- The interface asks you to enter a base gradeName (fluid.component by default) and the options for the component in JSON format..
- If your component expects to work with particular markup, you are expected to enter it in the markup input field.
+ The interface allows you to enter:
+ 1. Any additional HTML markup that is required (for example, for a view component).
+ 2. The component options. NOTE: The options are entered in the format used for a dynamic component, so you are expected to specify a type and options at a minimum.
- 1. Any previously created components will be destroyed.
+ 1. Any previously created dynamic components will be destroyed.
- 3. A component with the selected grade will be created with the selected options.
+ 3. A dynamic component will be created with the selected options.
-----
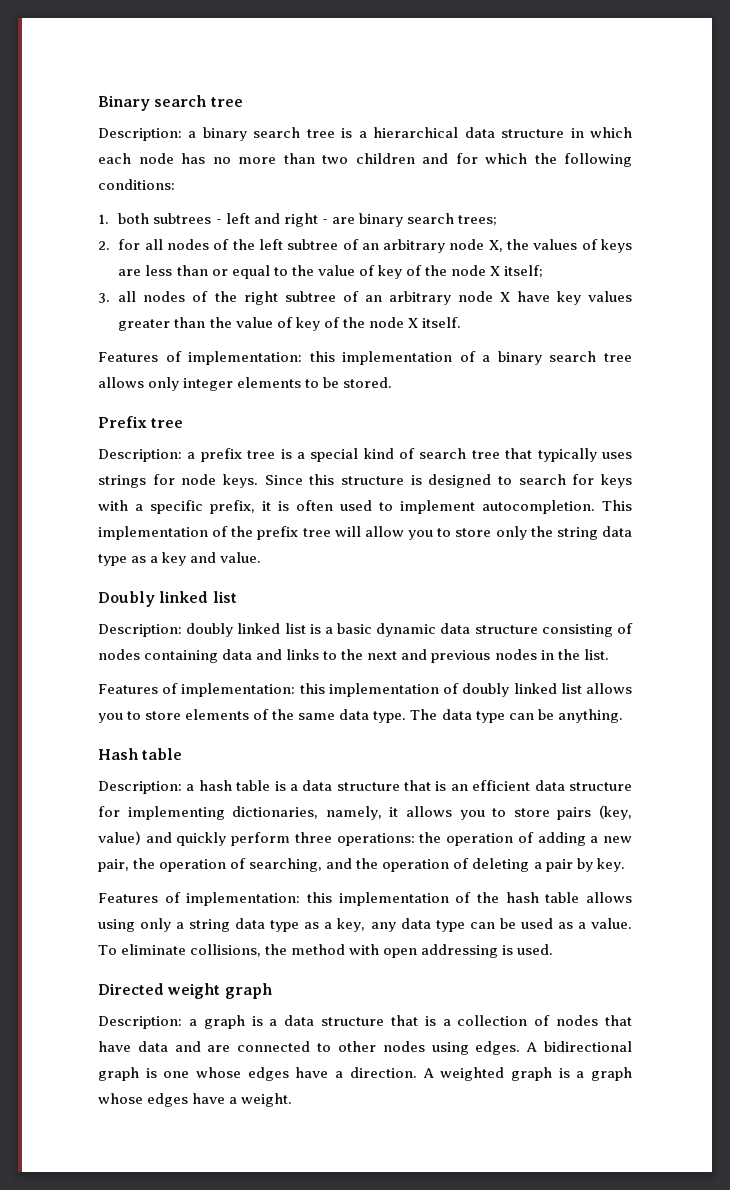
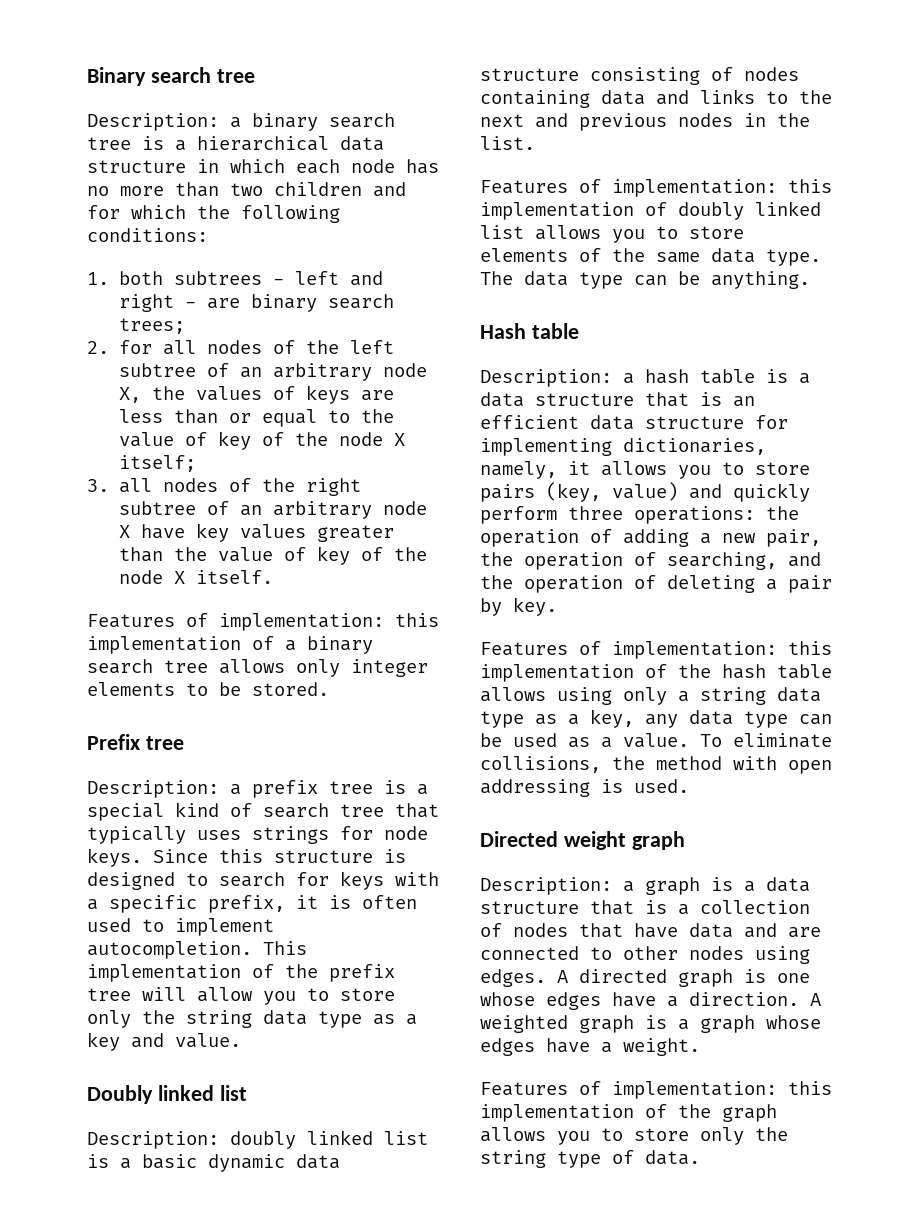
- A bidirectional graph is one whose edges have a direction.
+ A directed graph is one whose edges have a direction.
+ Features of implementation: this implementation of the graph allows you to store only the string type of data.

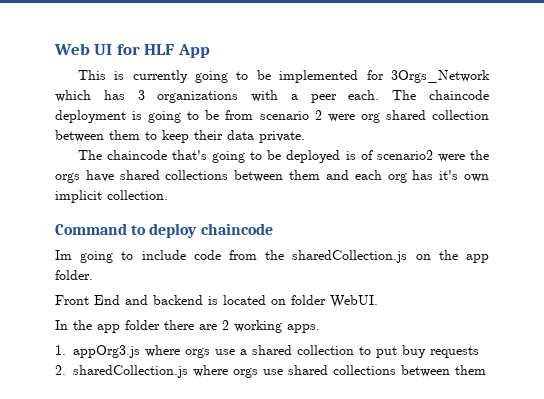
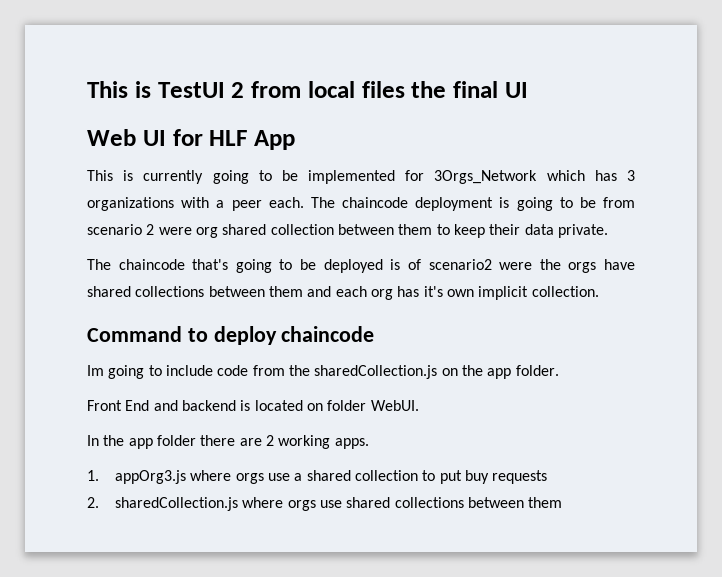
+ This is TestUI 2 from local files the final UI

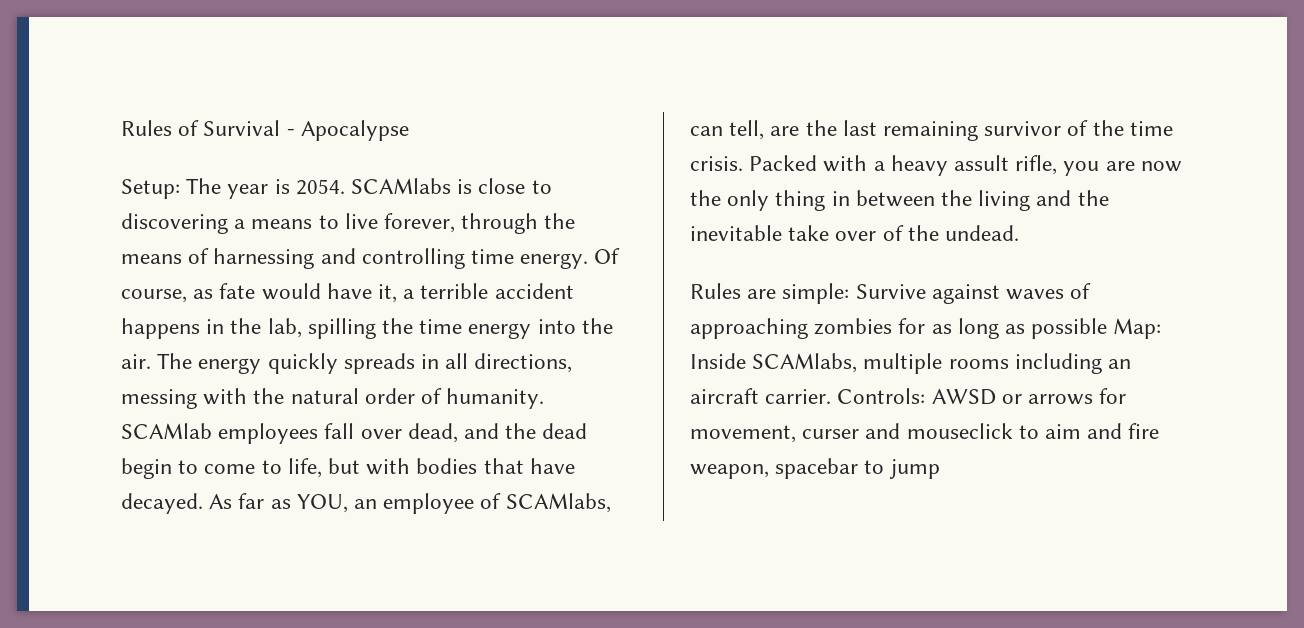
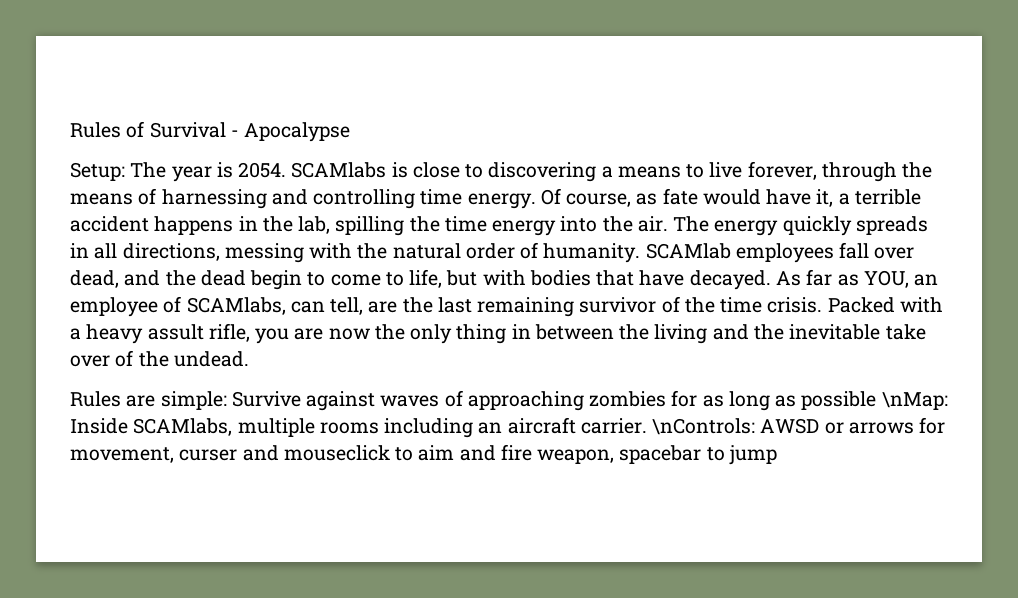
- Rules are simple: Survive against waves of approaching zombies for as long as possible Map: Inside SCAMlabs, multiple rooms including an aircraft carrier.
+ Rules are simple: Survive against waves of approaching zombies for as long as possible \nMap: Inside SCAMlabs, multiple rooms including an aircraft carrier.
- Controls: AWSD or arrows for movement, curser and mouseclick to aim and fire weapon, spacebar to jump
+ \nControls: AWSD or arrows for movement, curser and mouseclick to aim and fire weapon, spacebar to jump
-----
EXERCISE INSTRUCTIONS:
Exactly the lines starting at the one above with "the final UI" and ending at the one with "- Controls: AWSD" should be printed, and nothing else. Omit the pictures.

EXERCISE ANSWER:
+ This is TestUI 2 from local files the final UI

- Rules are simple: Survive against waves of approaching zombies for as long as possible Map: Inside SCAMlabs, multiple rooms including an aircraft carrier.
+ Rules are simple: Survive against waves of approaching zombies for as long as possible \nMap: Inside SCAMlabs, multiple rooms including an aircraft carrier.
- Controls: AWSD or arrows for movement, curser and mouseclick to aim and fire weapon, spacebar to jump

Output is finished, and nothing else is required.